Research consistently shows that women founders receive around 2% of venture capital funding in the UK. Female-only founding teams represent less than 10% of funded deals. For ethnic minority founders the numbers are lower still: studies of UK angel investment data show that roughly three quarters of funded founders are white, with South Asian and other minority founders significantly underrepresented.
These are not abstract statistics. They determine who gets the opportunity to build technology and who does not. They shape who gets heard, who gets funded and who gets to build the technologies that will shape our future.
Despite all of this, I have kept building. That resilience, the refusal to be pushed out of spaces I belong in, is something I share with many founders from underrepresented backgrounds who are quietly doing extraordinary work with very little structural support.
Progress has often depended more on persistence than on institutional backing.
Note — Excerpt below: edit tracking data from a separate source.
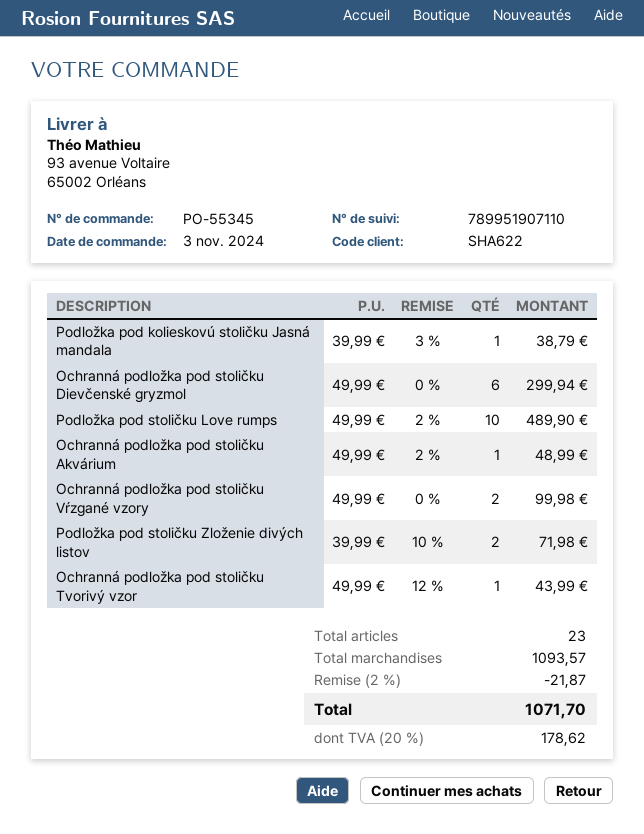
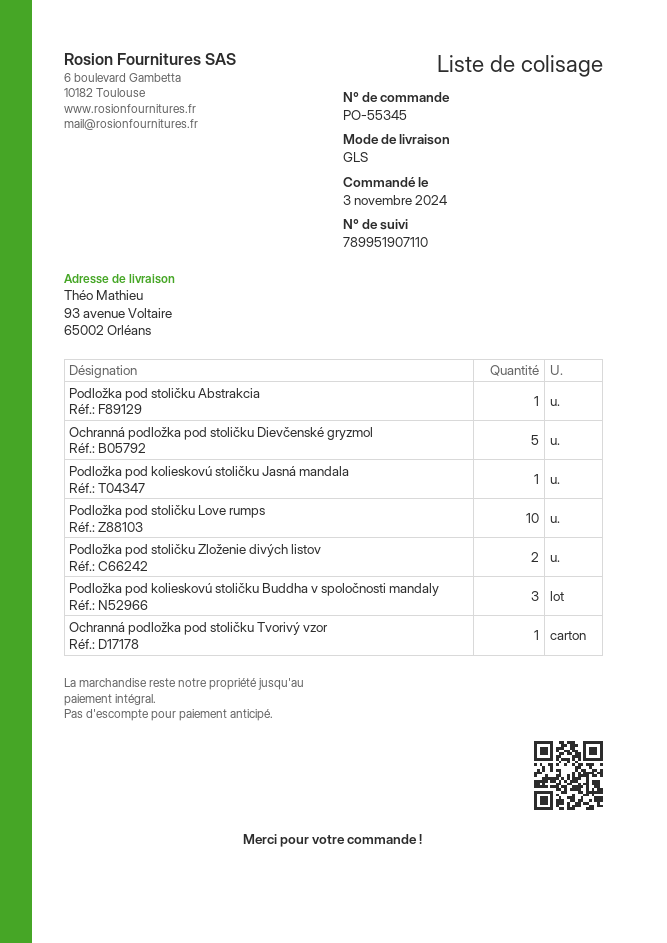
Ochranná podložka pod stoličku Dievčenské gryzmol: 6 -> 5
Ochranná podložka pod stoličku Akvárium: 1 -> none
Ochranná podložka pod stoličku Vŕzgané vzory: 2 -> none
Podložka pod stoličku Abstrakcia: none -> 1
Podložka pod kolieskovú stoličku Buddha v spoločnosti mandaly: none -> 3

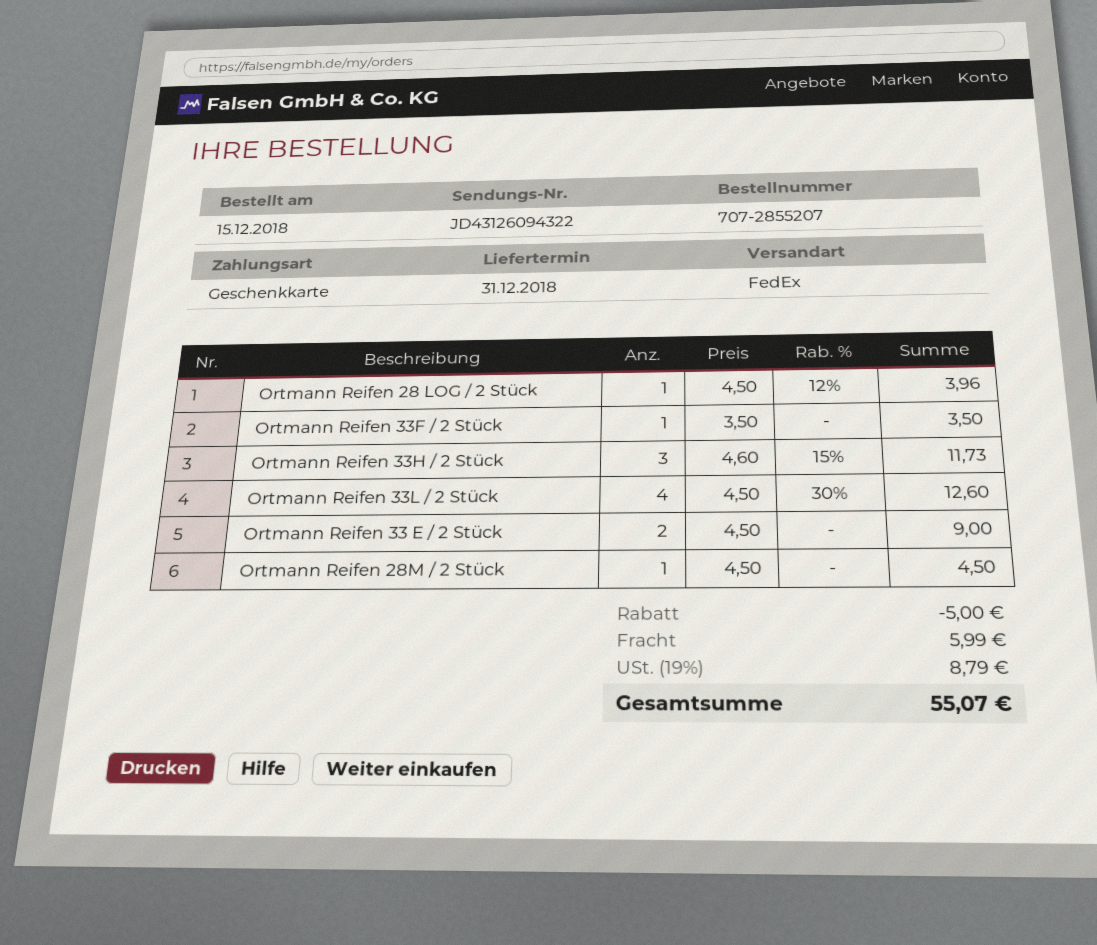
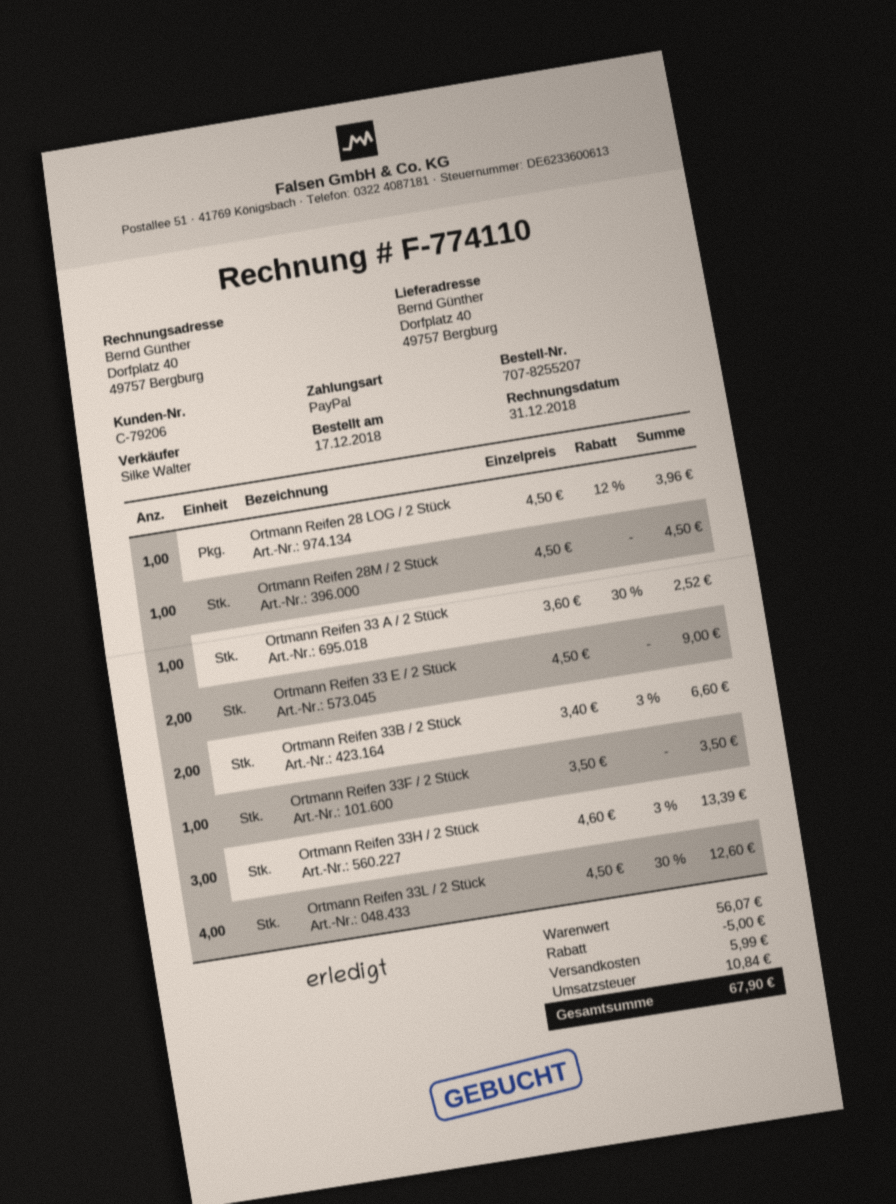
order number: 707-2855207 -> 707-8255207
order date: 2018-12-15 -> 2018-12-17
payment method: gift card -> PayPal
Ortmann Reifen 33H / 2 Stück: 3 x 4.60 - 15% = 11.73 -> 3 x 4.60 - 3% = 13.39
Ortmann Reifen 33 A / 2 Stück: none -> 1 x 3.60 - 30% = 2.52
Ortmann Reifen 33B / 2 Stück: none -> 2 x 3.40 - 3% = 6.60
tax: 8.79 -> 10.84
total: 55.07 -> 67.90

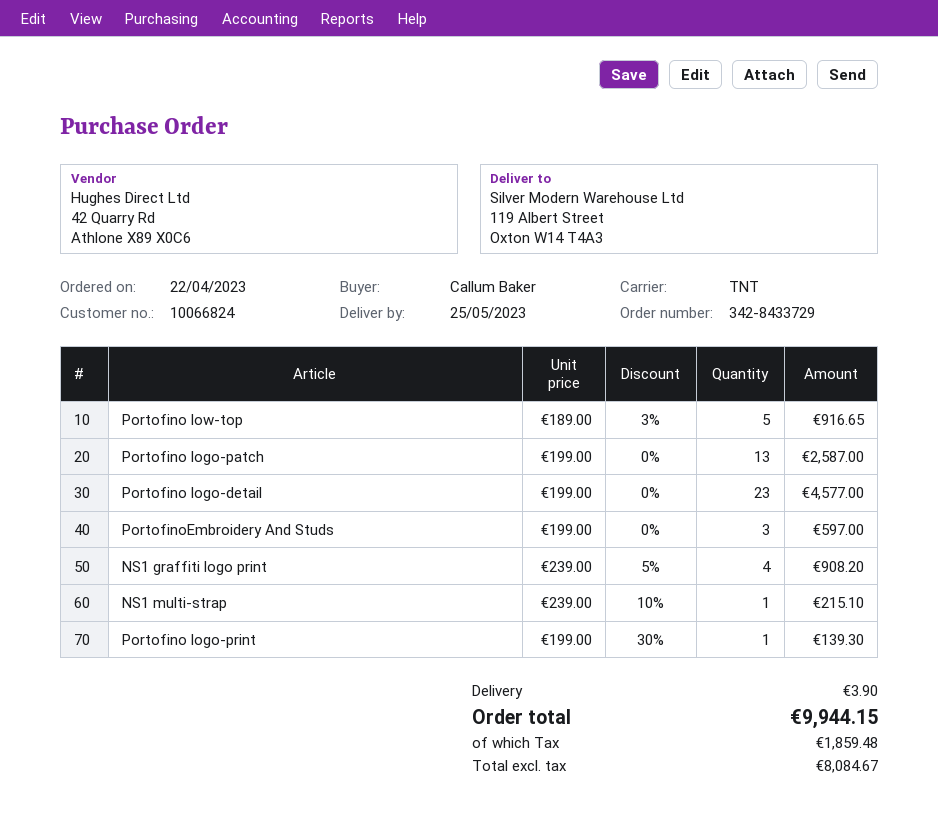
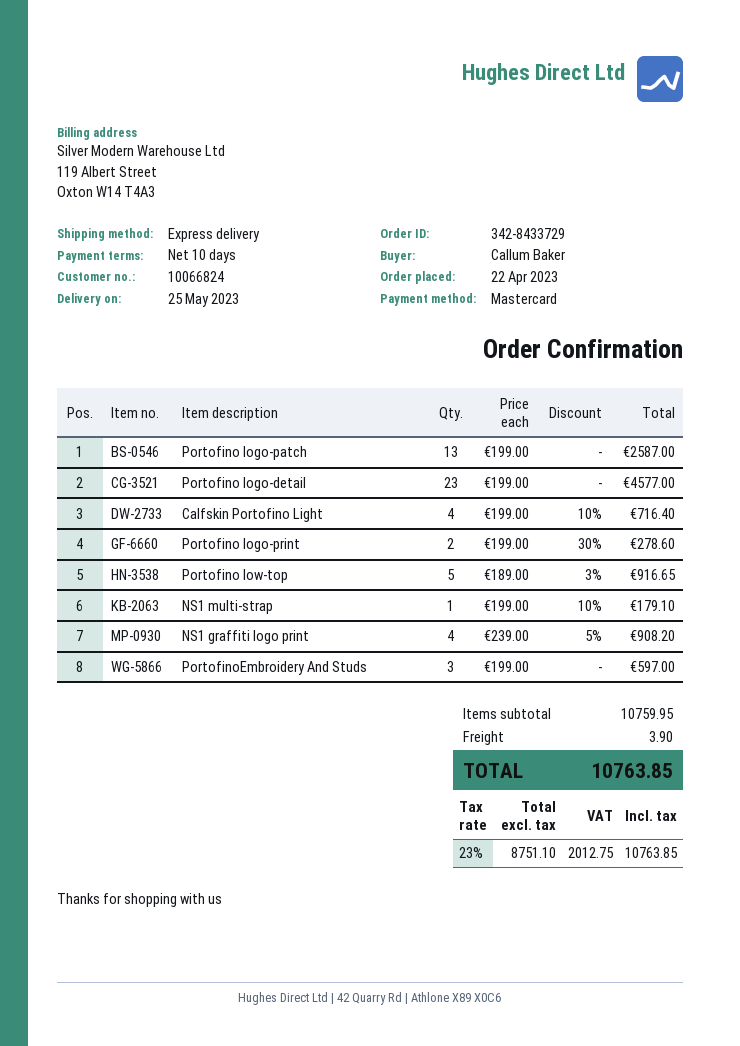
shipping method: TNT -> express
NS1 multi-strap: 1 x 239.00 - 10% = 215.10 -> 1 x 199.00 - 10% = 179.10
Portofino logo-print: 1 x 199.00 - 30% = 139.30 -> 2 x 199.00 - 30% = 278.60
Calfskin Portofino Light: none -> 4 x 199.00 - 10% = 716.40
net: 8084.67 -> 8751.10
tax: 1859.48 -> 2012.75
total: 9944.15 -> 10763.85

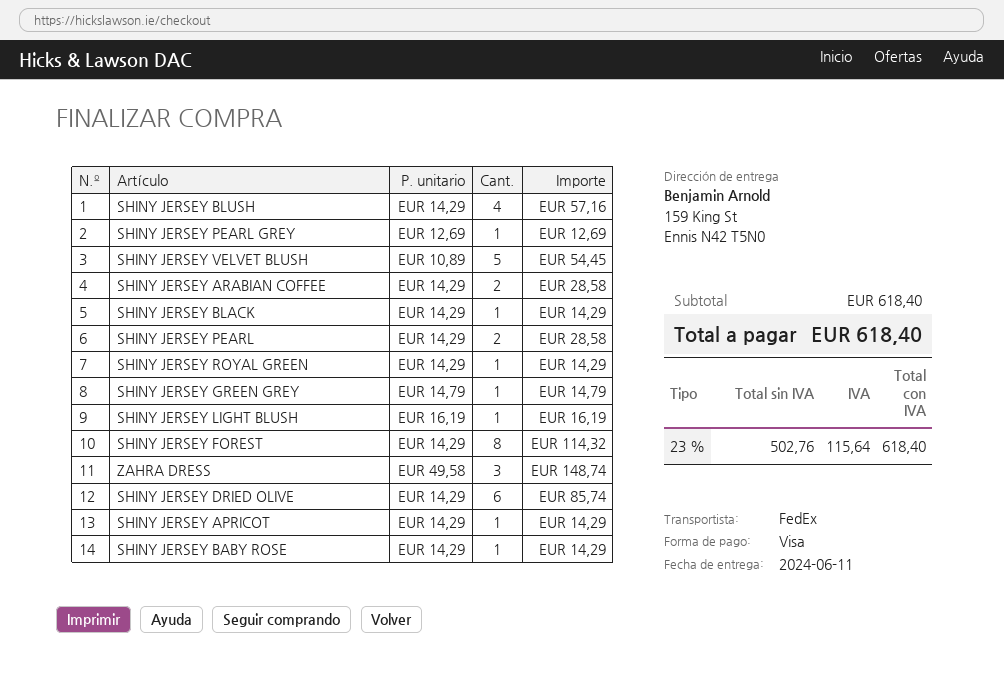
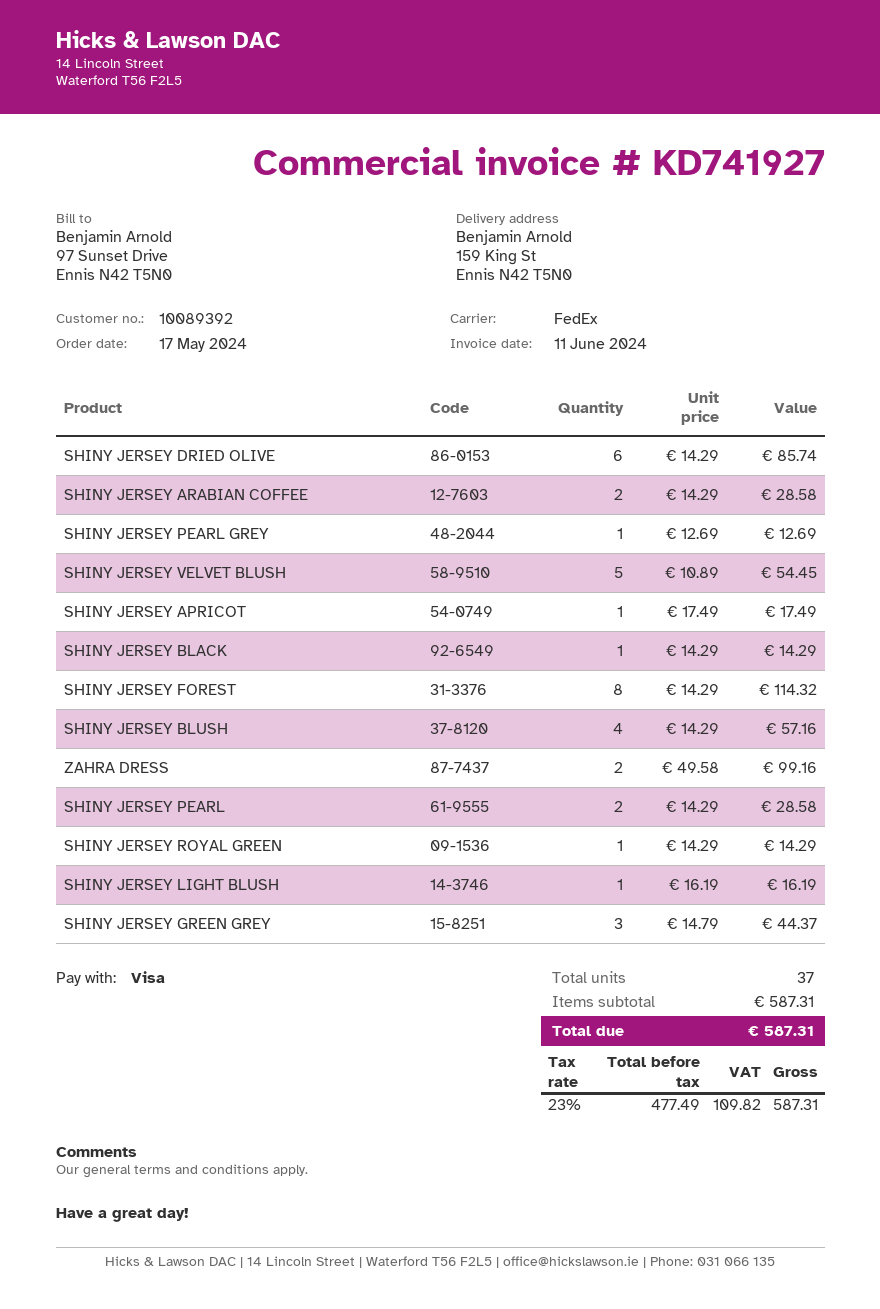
SHINY JERSEY GREEN GREY: 1 x 14.79 = 14.79 -> 3 x 14.79 = 44.37
ZAHRA DRESS: 3 x 49.58 = 148.74 -> 2 x 49.58 = 99.16
SHINY JERSEY APRICOT: 1 x 14.29 = 14.29 -> 1 x 17.49 = 17.49
SHINY JERSEY BABY ROSE: 1 x 14.29 = 14.29 -> none
subtotal: 618.40 -> 587.31
net: 502.76 -> 477.49
tax: 23% = 115.64 -> 23% = 109.82
total: 618.40 -> 587.31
Some of that is beginning to change, which is encouraging. But the barriers remain very real, and they matter, because a Britain that cannot support diverse founders in building technology is a Britain that will build worse technology.
A different vision
The conversation around AI tends to focus on capability: larger models, faster systems, more automation. But capability without accountability is dangerous, and often beside the point.
The more important questions are simpler.
Who builds these systems? Who benefits from them? Who governs them? And who is left out?
A genuinely British AI ecosystem should prioritise public good, transparency, safety and fairness. It should be built ethically, with rigorous attention to bias and a genuine commitment to ensuring these systems work for everyone, not just the majority, not just those whose data was most abundant in the training set, but everyone. It should support diverse founders and researchers, because innovation is stronger when more perspectives shape the technology. And it should ensure that critical infrastructure, particularly in healthcare, is not quietly handed over to platforms developed entirely outside the country, within ecosystems we cannot fully audit or govern.
AI will shape the future of Britain.
The question is whether Britain will help build that future itself, or simply rent it from others.